A significant factor in this change in beer taste is the growing number of Indians who travel abroad and experience quality foreign beers.
Ankur Jain, managing director of Cerana beverages is among them. Like Kroitzsh of Barking Deer, Ankur spent a considerable time in the US before moving back to India and launching his own brand of craft beer.
“I decided to set up a company to import some of the best beers from Belgium,” he said. “The Indian customer wants change and there is a sizeable population who actually want to enjoy their beer rather getting high.”
But it’s not an easy business—and competition is getting fiercer.
“What is going to happen is consolidation,” Ram Vaidyanathan of the Yeast India Company, which imports craft beer, told Quartz. “It will be very interesting to see how the big players react to smaller breweries. As such, doing business has gotten tough over the past years, but the big companies have been acquiring microbreweries in the US and will replicate the same model in India.”
Microbreweries especially don’t have it easy with the law. Getting hold of necessary licenses can be difficult since the idea of microbreweries is alien to some state governments.
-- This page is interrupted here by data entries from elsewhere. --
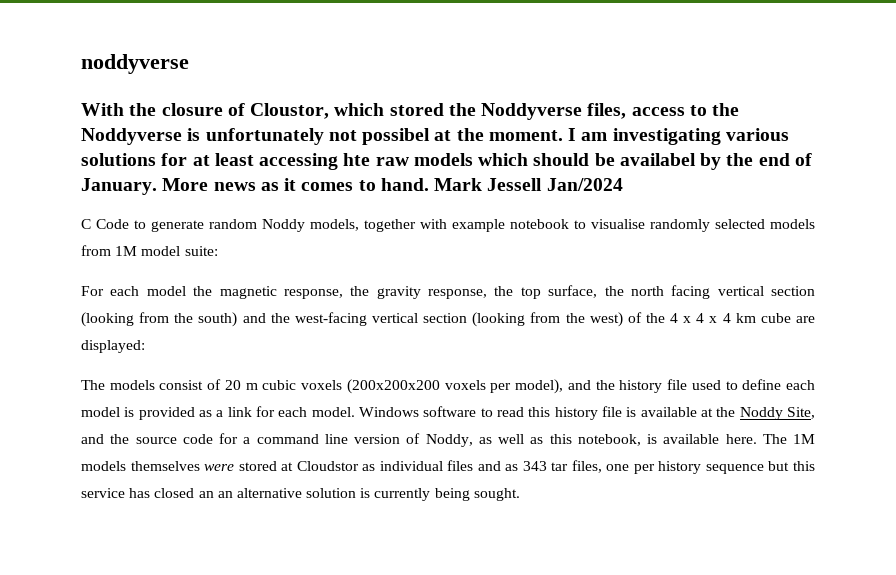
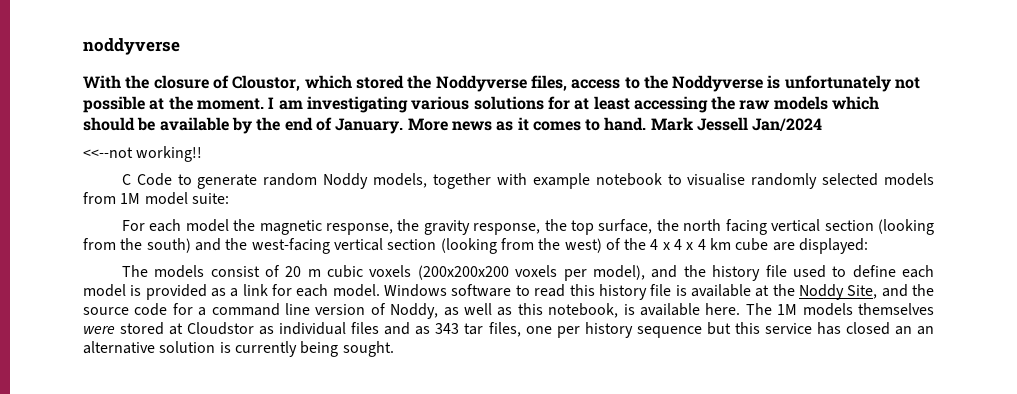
- With the closure of Cloustor, which stored the Noddyverse files, access to the Noddyverse is unfortunately not possibel at the moment.
+ With the closure of Cloustor, which stored the Noddyverse files, access to the Noddyverse is unfortunately not possible at the moment.
- I am investigating various solutions for at least accessing hte raw models which should be availabel by the end of January.
+ I am investigating various solutions for at least accessing the raw models which should be available by the end of January.
+ <<--not working!!

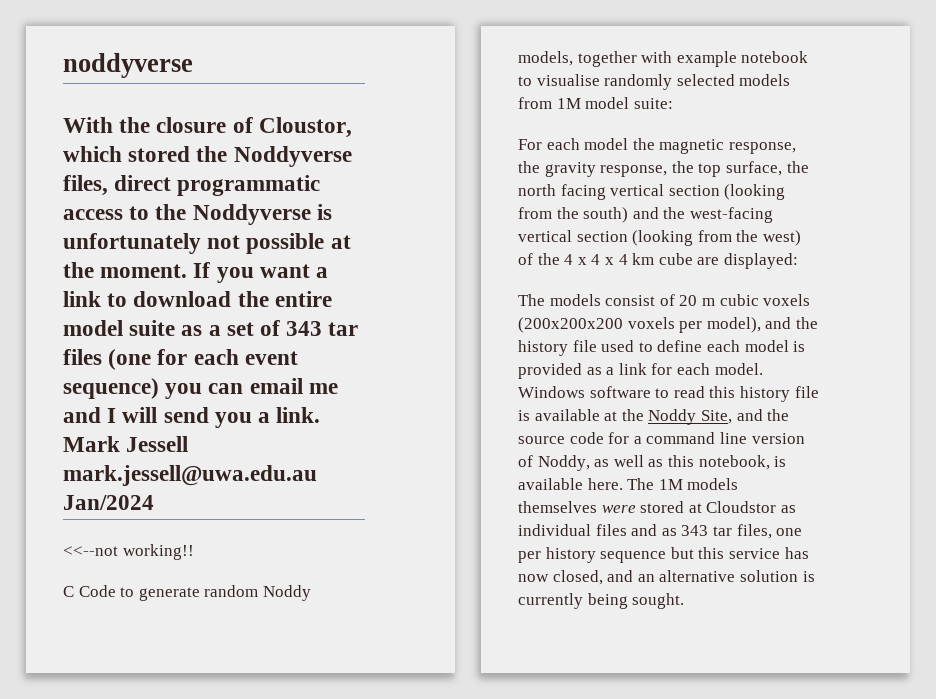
- With the closure of Cloustor, which stored the Noddyverse files, access to the Noddyverse is unfortunately not possible at the moment.
+ With the closure of Cloustor, which stored the Noddyverse files, direct programmatic access to the Noddyverse is unfortunately not possible at the moment.
- I am investigating various solutions for at least accessing the raw models which should be available by the end of January. More news as it comes to hand.
+ If you want a link to download the entire model suite as a set of 343 tar files (one for each event sequence) you can email me and I will send you a link.
- Mark Jessell Jan/2024
+ Mark Jessell mark.jessell@uwa.edu.au Jan/2024
- The 1M models themselves were stored at Cloudstor as individual files and as 343 tar files, one per history sequence but this service has closed an an alternative solution is currently being sought.
+ The 1M models themselves were stored at Cloudstor as individual files and as 343 tar files, one per history sequence but this service has now closed, and an alternative solution is currently being sought.

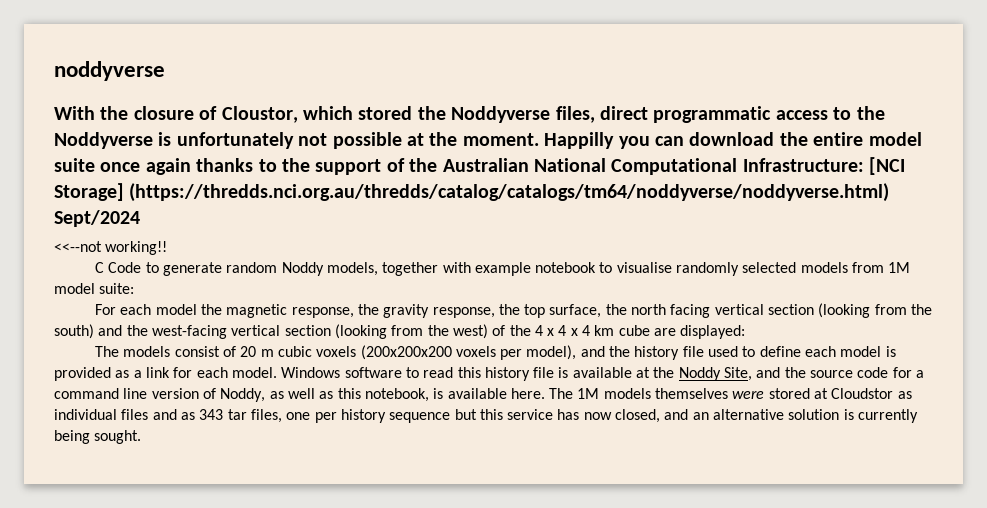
- If you want a link to download the entire model suite as a set of 343 tar files (one for each event sequence) you can email me and I will send you a link. Mark Jessell mark.jessell@uwa.edu.au Jan/2024
+ Happilly you can download the entire model suite once again thanks to the support of the Australian National Computational Infrastructure: [NCI Storage] (https://thredds.nci.org.au/thredds/catalog/catalogs/tm64/noddyverse/noddyverse.html) Sept/2024

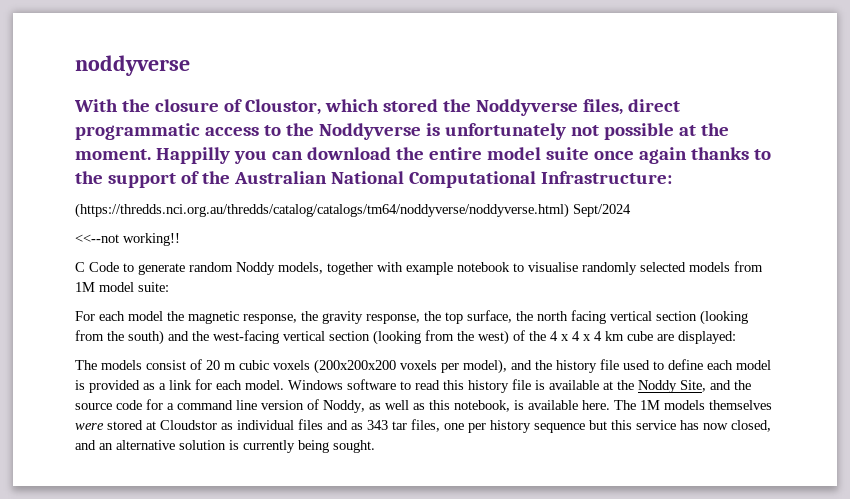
- Happilly you can download the entire model suite once again thanks to the support of the Australian National Computational Infrastructure: [NCI Storage] (https://thredds.nci.org.au/thredds/catalog/catalogs/tm64/noddyverse/noddyverse.html) Sept/2024
+ Happilly you can download the entire model suite once again thanks to the support of the Australian National Computational Infrastructure:
+ (https://thredds.nci.org.au/thredds/catalog/catalogs/tm64/noddyverse/noddyverse.html) Sept/2024

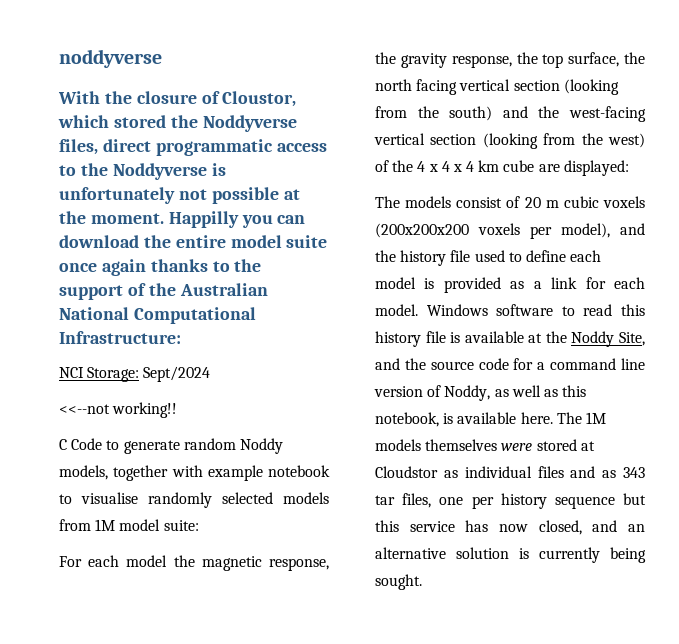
- (https://thredds.nci.org.au/thredds/catalog/catalogs/tm64/noddyverse/noddyverse.html) Sept/2024
+ NCI Storage: Sept/2024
“That is changing now,” Vaidyanathan explained. “The government has decided that they can make more money now that this business has picked up. The last time we had gone for licenses, we had to pay double the price. Also, the bigger brands continue to play a crucial role in policy making.”
“Given that alcohol laws are different in each state and the rules are different, it is not an easy business to scale,” Sibi Venkataraj, director at Bangalore’s Toit brewpub said. “One way to scale—if the laws are made easier—is to set up production craft breweries and supply beer to bars and shops.” And breaking into traditional distribution networks can be tough.
“Around ten years ago, nobody knew about wine in India. Now, with wine festivals, everybody has become aware of it,”said Vaidyanathan. “We need to replicate the same model here.”
Correction: A previous version of this post incorrectly stated that India’s microbreweries are concentrated around Mumbai, Gurgaon and Pune. They are, in fact, centered around Bangalore, Gurgaon and Pune.